In Kingston, along Slipe Pen Road, parents and staff at Central Branch All-Age School expressed alarm over open, overgrown trenches lining the roadway – a risk especially for children, the elderly, and the disabled.
Last week, parents avoided that section of the roadway altogether, instead risking oncoming traffic and a narrow sidewalk with ill-placed light posts that force pedestrians into the road.
“It is particularly difficult for the unmonitored children, those who come to school on their own. It has been there for years. I didn’t even notice that it was getting that bad. It’s not covered. It’s just there; anyone can fall into it. And to be honest. We don’t even know if anyone has fallen into one of them and has gotten hurt,” said a parent, who gave her name as Kerry Ann.

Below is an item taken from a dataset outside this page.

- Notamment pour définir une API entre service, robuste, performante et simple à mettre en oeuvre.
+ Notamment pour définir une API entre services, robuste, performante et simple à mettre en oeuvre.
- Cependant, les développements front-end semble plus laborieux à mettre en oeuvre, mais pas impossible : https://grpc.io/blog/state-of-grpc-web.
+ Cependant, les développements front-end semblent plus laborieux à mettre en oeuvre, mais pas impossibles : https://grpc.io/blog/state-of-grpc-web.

“Old people walk on the road, people with their children, and sometimes people walk and gaze, and anything can happen – broken foot, broken hand, any a dem things there. So the best thing to happen is to get it fixed to avoid a lot of danger,” added Andrew Benjamin, as he and his granddaughter made their way from school home last Friday.
Lorna Tennant, a school staff member with a disabled daughter, added: “I have to push her on the sidewalk. The holes there are very big, and you have to be careful when you are pushing her because the iron and concrete underneath it is very rotten. rotten out completely.”
Hendricks pointed to a larger, systemic issue: Jamaica’s sidewalks and drains are generally unsafe – even those recently constructed.
She said the issue of poorly maintained drains and inaccessible sidewalks is a long-standing one with no apparent end in sight, as the disabled are still disadvantaged even with the construction of newer sidewalks in the city, like those on Hagley Park Road. She said both these and the ill-maintained drains pose problems not only to the disabled community but to able-bodied civilians like McPherson, who are also at risk of serious injury if they happen to come up on these.
Sidewalks inaccessible
“The sidewalks are largely inaccessible, whether they are cracked or they have light poles in them, or they were just not built to universal design standards. Even those sidewalks that were most recently built on Hagley Park Road and in the Cross Roads area the curb cuts are still too steep. Still not built to the standards of the building code and to the specifications to cater to the disabled community,” said Hendricks.
“We have a responsibility under the Disabilities Act as well as under the Building Act to ensure that the environment becomes accessible to the public because it’s not only people with disabilities who have challenges. The regular man on the street can’t walk on the sidewalk because they have to come out into the road when they come up on these light poles and other obstacles.”
“This is a general public issue in how we seek to protect our citizens, and more so, those who are vulnerable. Somebody with their two legs, two hands, two eyes, can make a quick skip off the sidewalk and skip around a manhole, light pole, or a crack quickly before the driver who is coming from either side of the road comes up to them. The vulnerable persons, the senior citizens, the child, the persons who have a physical disability, who use a wheelchair, cannot, she argued.
She explained that persons with disabilities can make a report to the JCPD if they come up on those barriers. An investigation will be done, and efforts will be made to have the relevant entities, including government agencies, rectify the problems. However, not everybody affected is reporting a complaint, so the numbers are very low, she said, and are far from the number of projected incidents where such neglected drains and sidewalks have caused injury to Jamaicans.
“Perhaps they (disabled) are still not fully aware that they can make a complaint. We cannot report ourselves; they have to make the report, or somebody does it on their behalf,” she explained, adding that if nothing is done, the matter is usually elevated to a disabilities tribunal.